**Dataset extract**
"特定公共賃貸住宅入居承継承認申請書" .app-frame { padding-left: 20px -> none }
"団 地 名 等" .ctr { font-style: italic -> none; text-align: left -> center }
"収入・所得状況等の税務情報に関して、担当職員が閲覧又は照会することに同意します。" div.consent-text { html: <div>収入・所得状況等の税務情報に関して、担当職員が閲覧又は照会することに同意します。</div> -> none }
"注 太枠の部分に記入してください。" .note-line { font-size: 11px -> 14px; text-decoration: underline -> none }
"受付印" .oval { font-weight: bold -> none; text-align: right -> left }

...

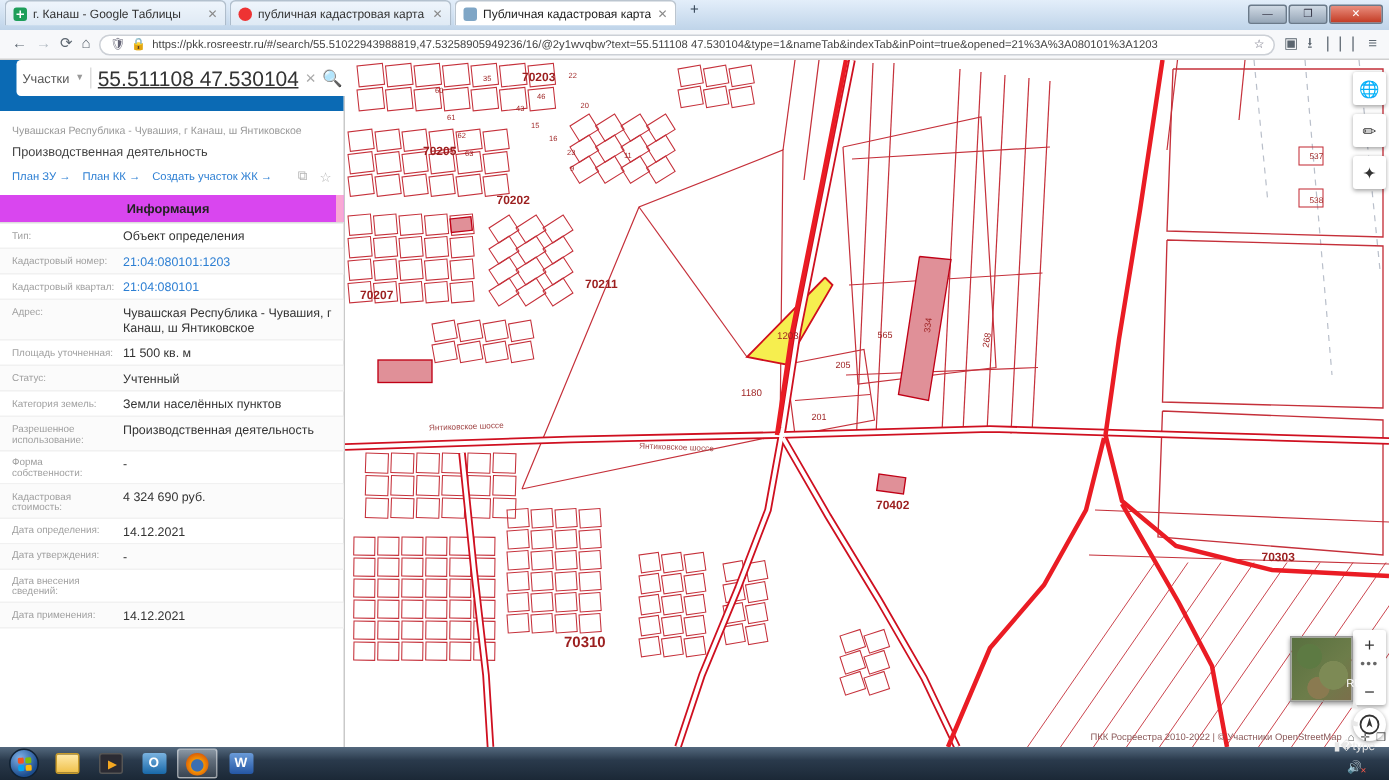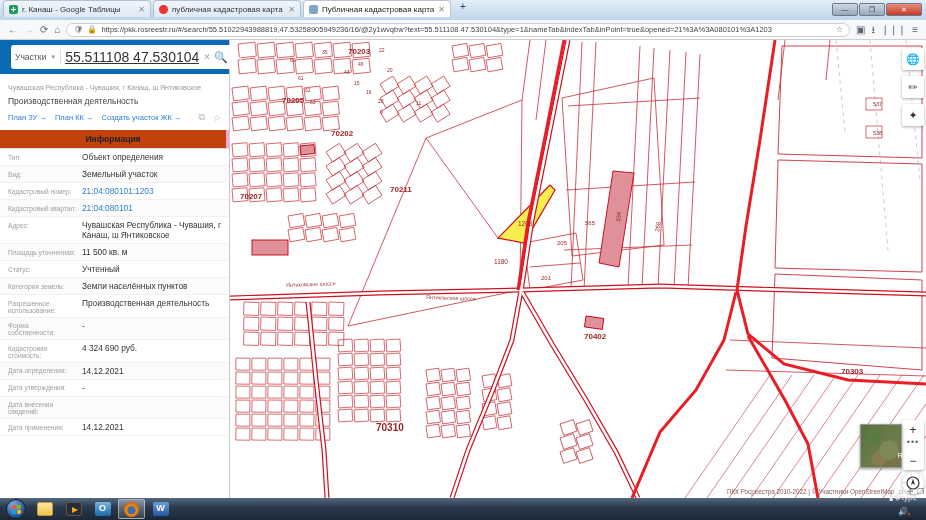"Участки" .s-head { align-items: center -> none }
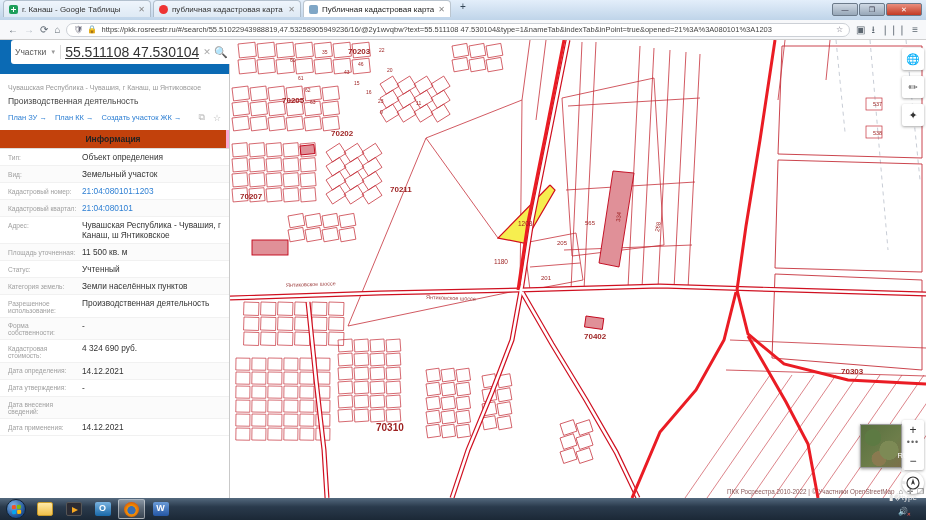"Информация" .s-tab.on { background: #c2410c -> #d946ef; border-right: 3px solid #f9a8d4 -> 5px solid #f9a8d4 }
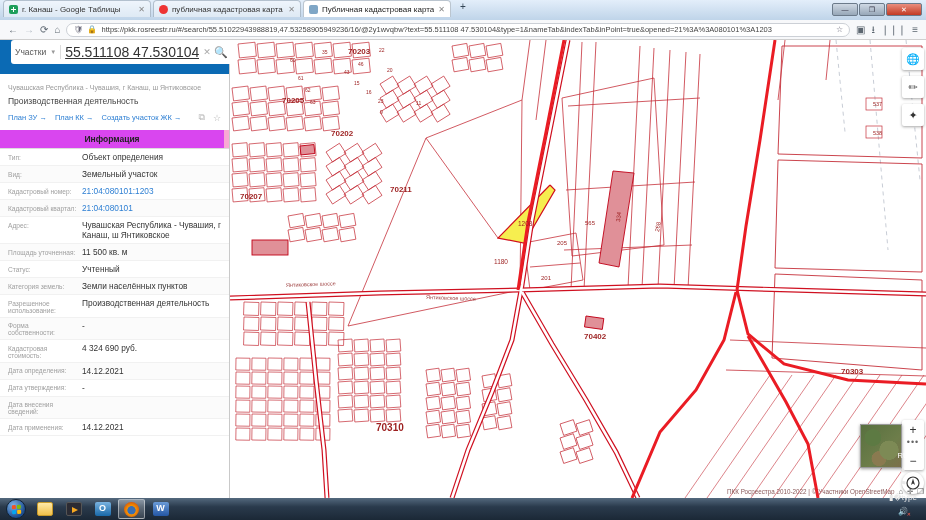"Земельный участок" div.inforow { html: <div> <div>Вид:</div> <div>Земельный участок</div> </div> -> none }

...

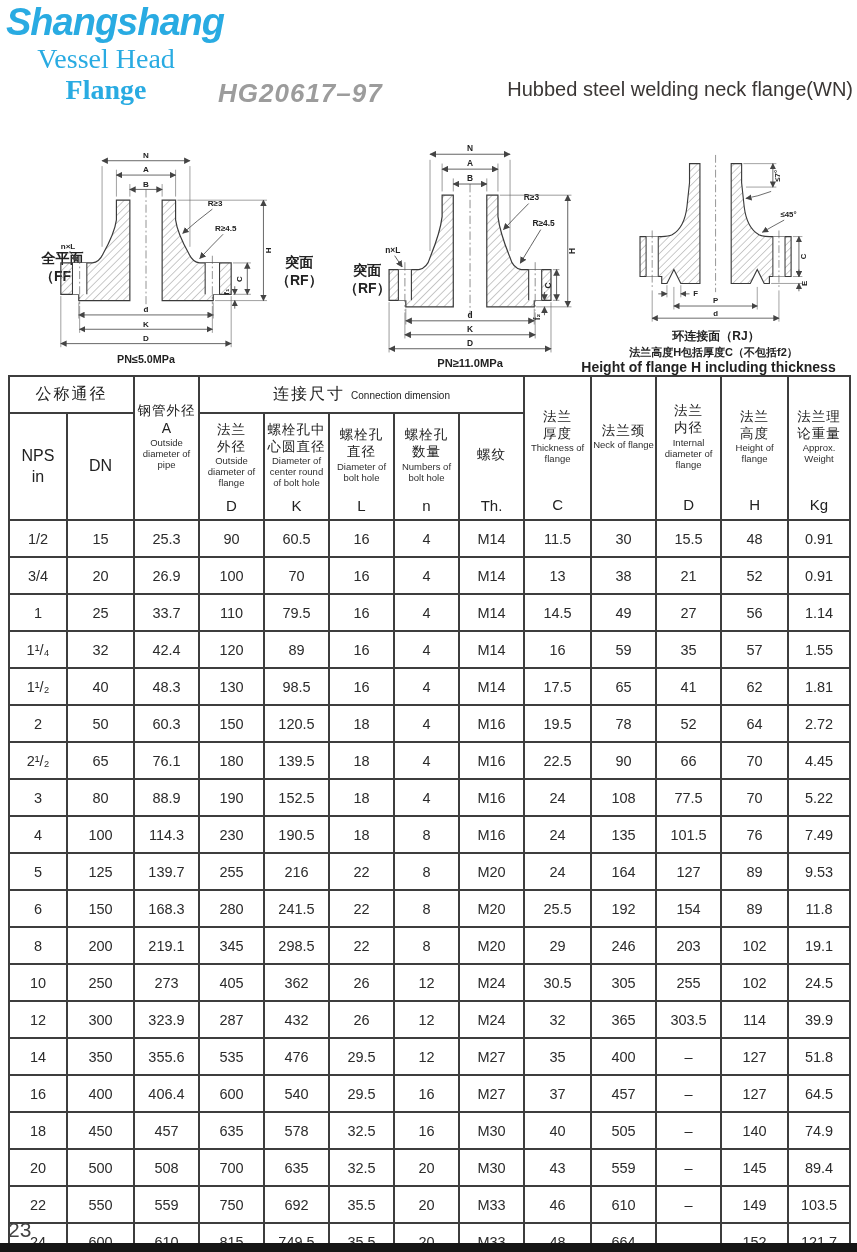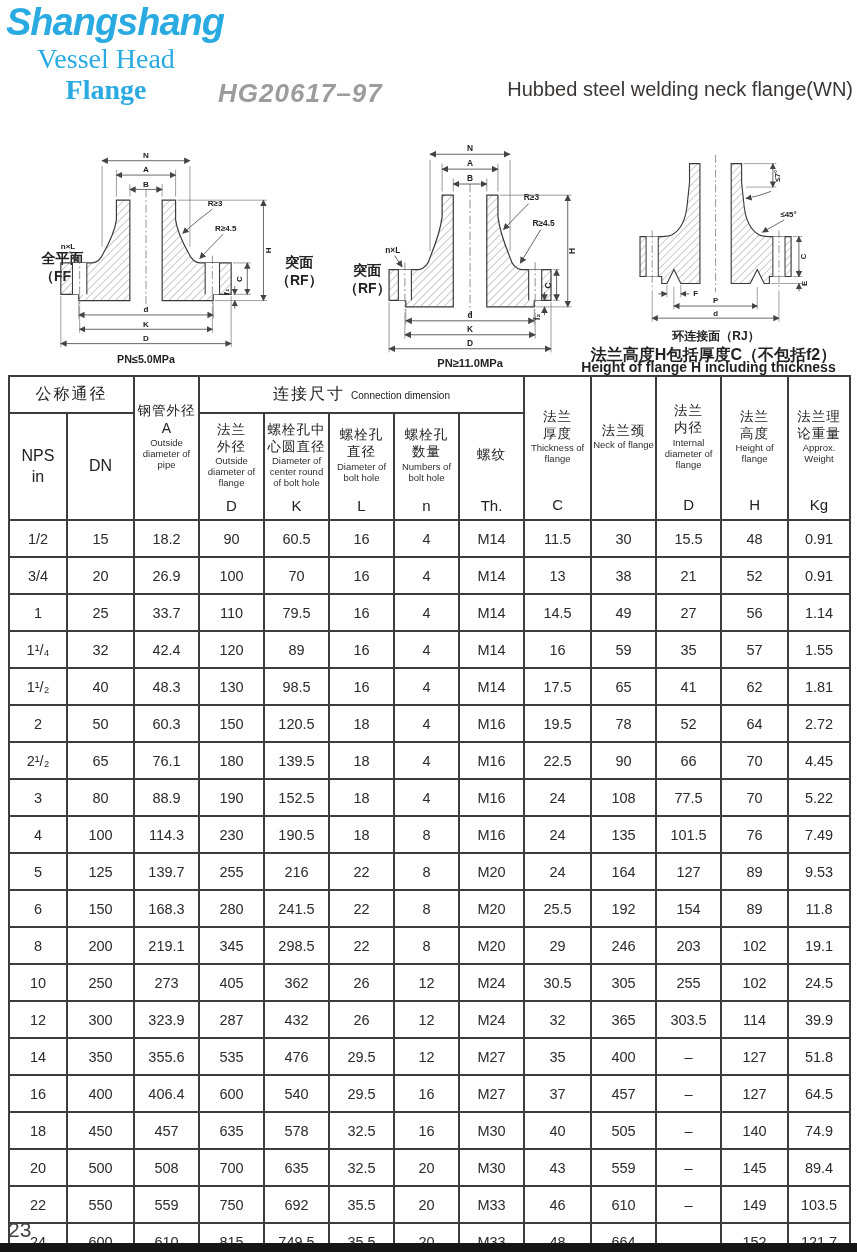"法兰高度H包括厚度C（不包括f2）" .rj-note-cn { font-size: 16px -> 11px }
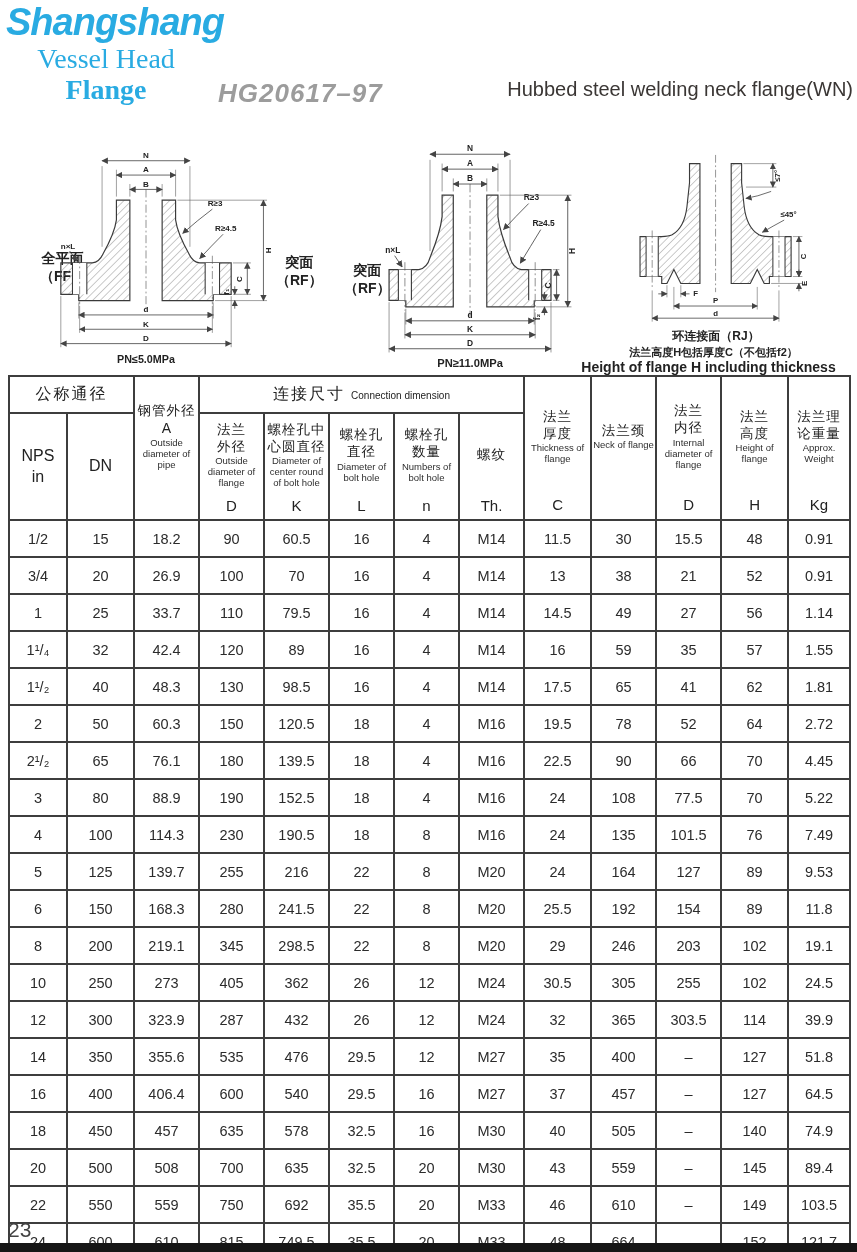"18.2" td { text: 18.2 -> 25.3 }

**Task brief**
Range to copy from the records above: the line containing "background: #c2410c ->" to the line containing "html: <div> <div>Вид:</div>", both included. Output those lines exactly and only those, skipping pictures.

**Task response**
"Информация" .s-tab.on { background: #c2410c -> #d946ef; border-right: 3px solid #f9a8d4 -> 5px solid #f9a8d4 }
"Земельный участок" div.inforow { html: <div> <div>Вид:</div> <div>Земельный участок</div> </div> -> none }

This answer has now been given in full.